The Feldenkrais Method & PolyVagal Theory

Upcoming Daily Course

Effortless Well-being

Understanding & Regulating Your Nervous System with Feldenkrais

October 7th–11th

Online + Recordings & Notes

2–3.30pm* BST  ~  9–10.30am EDT  ~  6–7.30am PDT

*Please note that the daily start time of this course MAY vary – potentially it will run one hour earlier on both Tuesday and Friday. I hope this flexible start time is not too frustrating!

£100 (suggested fee, or any donation welcome)

I am often asked about the relationship between my Feldenkrais teaching and PolyVagal Theory. The original version of this article was written for my colleagues, and so is a bit information-heavy for a blog. I will edit it more soon, but wanted to get it up on the site quickly. The ideas I am sharing here have been taken from Porges online talk The Science Of Compassion: the organisation of the concepts he is explaining is therefore his, not mine…

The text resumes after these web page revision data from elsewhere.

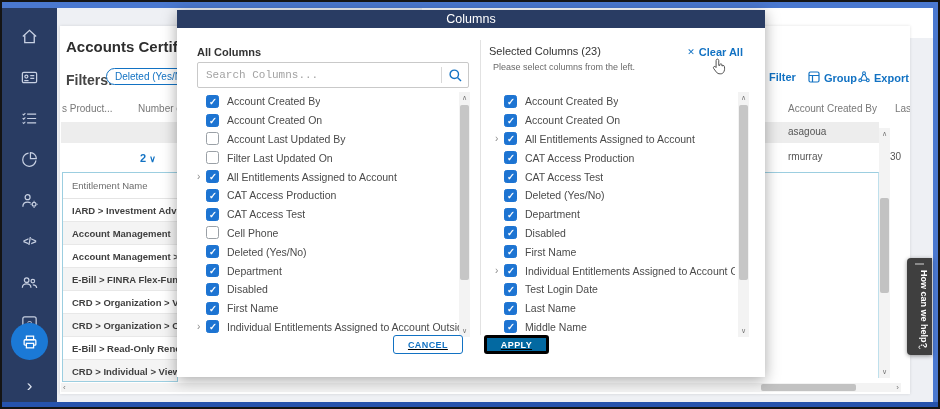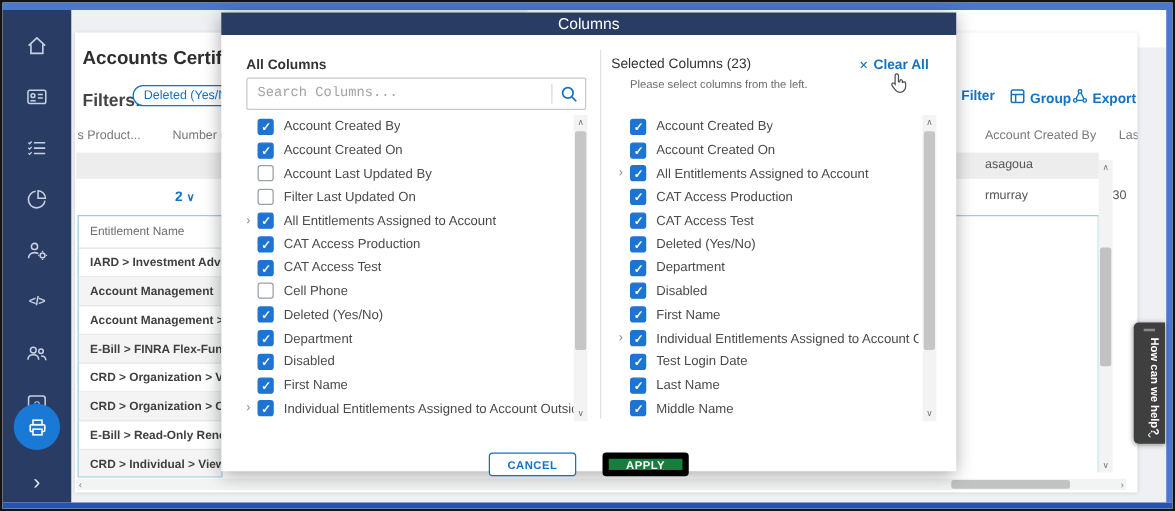--- a/index.html
+++ b/index.html
@@ -61,29 +61,29 @@
   .chev.show{visibility:visible;}
   .cb{width:13px;height:13px;border-radius:2.5px;border:1px solid #9aa0a6;background:#fff;box-sizing:border-box;margin-right:8px;flex:0 0 auto;position:relative;}
   .cb.on{background:#1d74d2;border-color:#1d74d2;}
   .cb.on::after{content:"\2713";position:absolute;left:2px;top:0px;color:#fff;font-size:9.5px;font-weight:700;}
   .lbl{font-size:10.5px;color:#4a4a4a;white-space:nowrap;overflow:hidden;}
   .list-scroll{position:absolute;top:82px;width:11px;height:245px;background:#f3f3f3;font-size:7px;color:#777;}
   .list-scroll .thumb{position:absolute;top:13px;left:1px;width:9px;background:#c6c6c6;border-radius:2px;}
   .list-scroll .up{position:absolute;top:2px;left:0;width:100%;text-align:center;}
   .list-scroll .dn{position:absolute;bottom:2px;left:0;width:100%;text-align:center;}
   .m-div{position:absolute;left:303px;top:30px;bottom:42px;width:1px;background:#e2e2e2;}
-  .m-sub{position:absolute;left:327px;top:52px;font-size:9px;color:#6a6a6a;}
+  .m-sub{position:absolute;left:316px;top:52px;font-size:9px;color:#6a6a6a;}
   .m-label2{position:absolute;left:312px;top:35px;font-size:11px;font-weight:400;color:#333;}
   .clear-all{position:absolute;right:22px;top:36px;font-size:11px;font-weight:700;color:#1272c3;display:flex;align-items:center;gap:4px;}
   .clear-all .x{font-size:9px;font-weight:400;}
   .cursor{position:absolute;right:38px;top:48px;z-index:5;}
-  .btns{position:absolute;left:0;right:0;top:352px;display:flex;justify-content:center;gap:21px;}
+  .btns{position:absolute;left:0;right:0;top:325px;display:flex;justify-content:center;gap:21px;text-decoration:underline;}
   .btn{height:19px;border-radius:3px;font-size:9px;font-weight:700;letter-spacing:.4px;display:flex;align-items:center;justify-content:center;padding:0 14px;font-family:"Liberation Sans",sans-serif;cursor:pointer;box-sizing:border-box;}
   .btn-cancel{border:1px solid #1272c3;color:#1272c3;background:#fff;}
-  .btn-apply{border:5px solid #000000;background:#15803d;color:#fff;text-align:right;}
+  .btn-apply{border:3px solid #000000;background:#0369a1;color:#fff;text-align:right;}
 </style>
 </head>
 <body>
 
 <div class="frame">
   <div class="stripe-top"></div>
   <div class="topbar-white"></div>
 
   <div class="sidebar">
     <div class="side-icon">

Dr Stephen Porges’ research has culminated in a far-reaching theory that challenges some elements of our long-standing view of how humans react to stress. He has shifted the focus from the ‘fight or flight’ response (orchestrated via the sympathetic nervous system [SNS]) versus the ‘rest & recuperate’** response (parasympathetic nervous system [PNS]) into something more hierarchical and evolutionary, based on an updated understanding of mammalian neurophysiology. 

This research has lead him to the conclusion that the expression of compassion is “incompatible” with judgemental and evaluative behaviour, as the narrow focus of attention this response requires results directly from the defensive behaviour we manifest whenever we feel that our safety is threatened. What he is claiming is that we as individuals need to feel safe and secure first within ourselves, if we are then to be able to behave in a manner that is kind, understanding, and empathetic towards others.  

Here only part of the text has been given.